▶ [Exercise]
Exactly reproduce the lines of the listing below from the one containing "- Question 3" through the one containing "từ người dùng". Skip the images.

————————

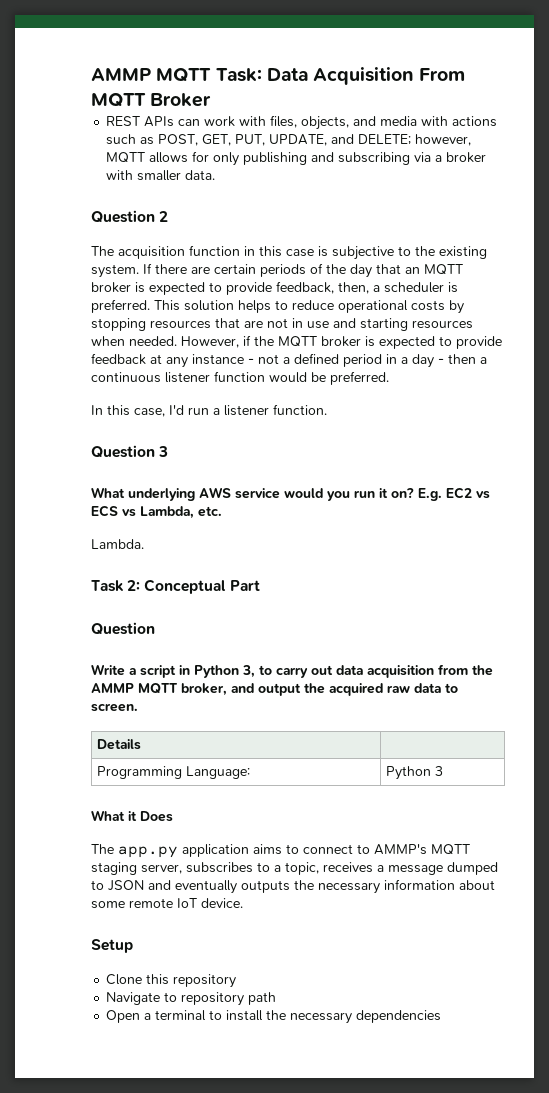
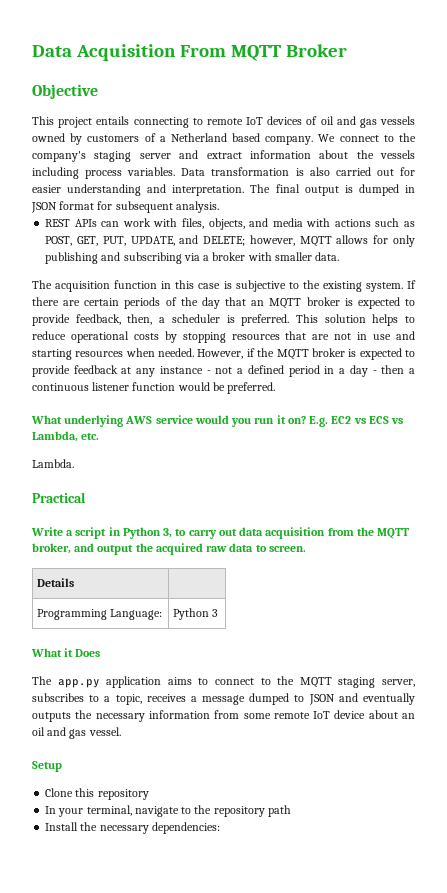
- AMMP MQTT Task: Data Acquisition From MQTT Broker
+ Data Acquisition From MQTT Broker
+ Objective
+ This project entails connecting to remote IoT devices of oil and gas vessels owned by customers of a Netherland based company. We connect to the company's staging server and extract information about the vessels including process variables. Data transformation is also carried out for easier understanding and interpretation. The final output is dumped in JSON format for subsequent analysis.
- Question 2
- In this case, I'd run a listener function.
- Question 3
- Task 2: Conceptual Part
- Question
+ Practical
- Write a script in Python 3, to carry out data acquisition from the AMMP MQTT broker, and output the acquired raw data to screen.
+ Write a script in Python 3, to carry out data acquisition from the MQTT broker, and output the acquired raw data to screen.
- The app.py application aims to connect to AMMP's MQTT staging server, subscribes to a topic, receives a message dumped to JSON and eventually outputs the necessary information about some remote IoT device.
+ The app.py application aims to connect to the MQTT staging server, subscribes to a topic, receives a message dumped to JSON and eventually outputs the necessary information from some remote IoT device about an oil and gas vessel.
  Setup
  Clone this repository
- Navigate to repository path
- Open a terminal to install the necessary dependencies
+ In your terminal, navigate to the repository path
+ Install the necessary dependencies:

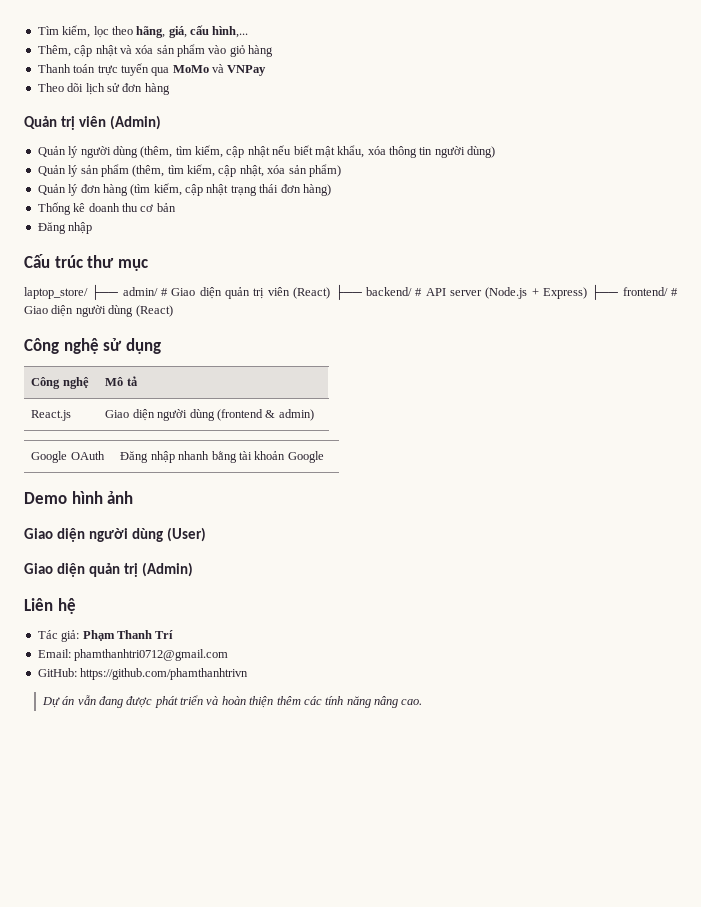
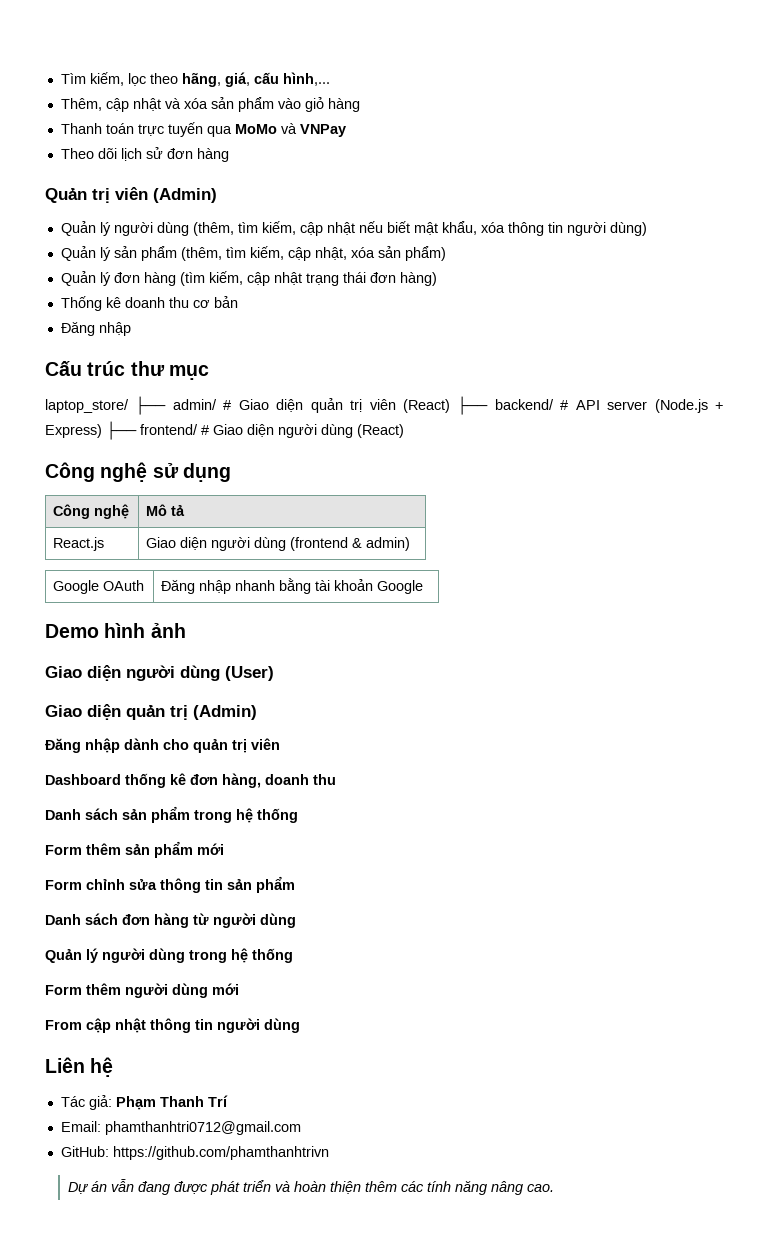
+ Đăng nhập dành cho quản trị viên
+ Dashboard thống kê đơn hàng, doanh thu
+ Danh sách sản phẩm trong hệ thống
+ Form thêm sản phẩm mới
+ Form chỉnh sửa thông tin sản phẩm
+ Danh sách đơn hàng từ người dùng
+ Quản lý người dùng trong hệ thống
+ Form thêm người dùng mới
+ From cập nhật thông tin người dùng

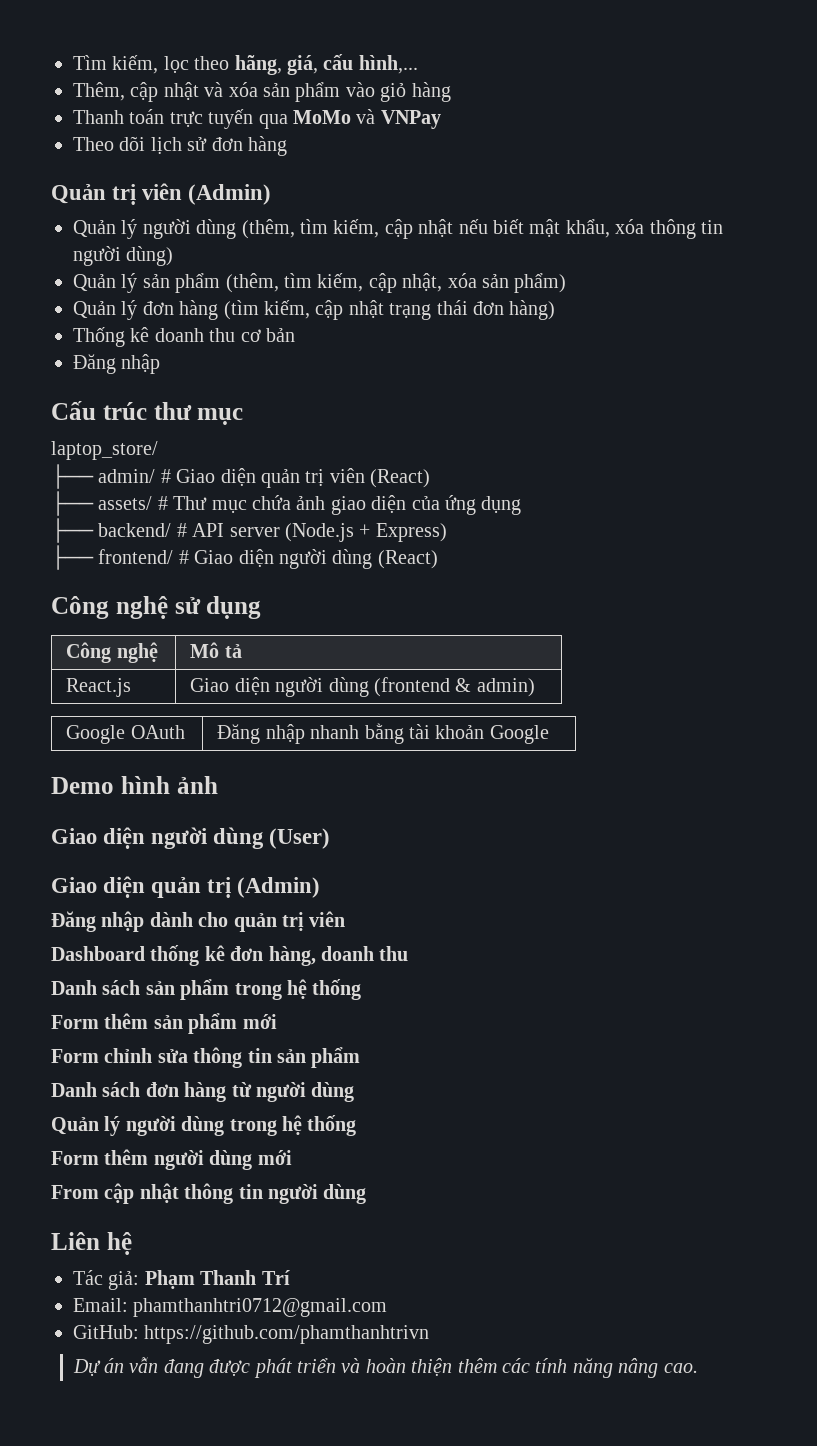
- laptop_store/ ├── admin/ # Giao diện quản trị viên (React) ├── backend/ # API server (Node.js + Express) ├── frontend/ # Giao diện người dùng (React)
+ laptop_store/
+ ├── admin/ # Giao diện quản trị viên (React)
+ ├── assets/ # Thư mục chứa ảnh giao diện của ứng dụng
+ ├── backend/ # API server (Node.js + Express)
+ ├── frontend/ # Giao diện người dùng (React)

————————

▶ [Finished exercise]
- Question 3
- Task 2: Conceptual Part
- Question
+ Practical
- Write a script in Python 3, to carry out data acquisition from the AMMP MQTT broker, and output the acquired raw data to screen.
+ Write a script in Python 3, to carry out data acquisition from the MQTT broker, and output the acquired raw data to screen.
- The app.py application aims to connect to AMMP's MQTT staging server, subscribes to a topic, receives a message dumped to JSON and eventually outputs the necessary information about some remote IoT device.
+ The app.py application aims to connect to the MQTT staging server, subscribes to a topic, receives a message dumped to JSON and eventually outputs the necessary information from some remote IoT device about an oil and gas vessel.
  Setup
  Clone this repository
- Navigate to repository path
- Open a terminal to install the necessary dependencies
+ In your terminal, navigate to the repository path
+ Install the necessary dependencies:

+ Đăng nhập dành cho quản trị viên
+ Dashboard thống kê đơn hàng, doanh thu
+ Danh sách sản phẩm trong hệ thống
+ Form thêm sản phẩm mới
+ Form chỉnh sửa thông tin sản phẩm
+ Danh sách đơn hàng từ người dùng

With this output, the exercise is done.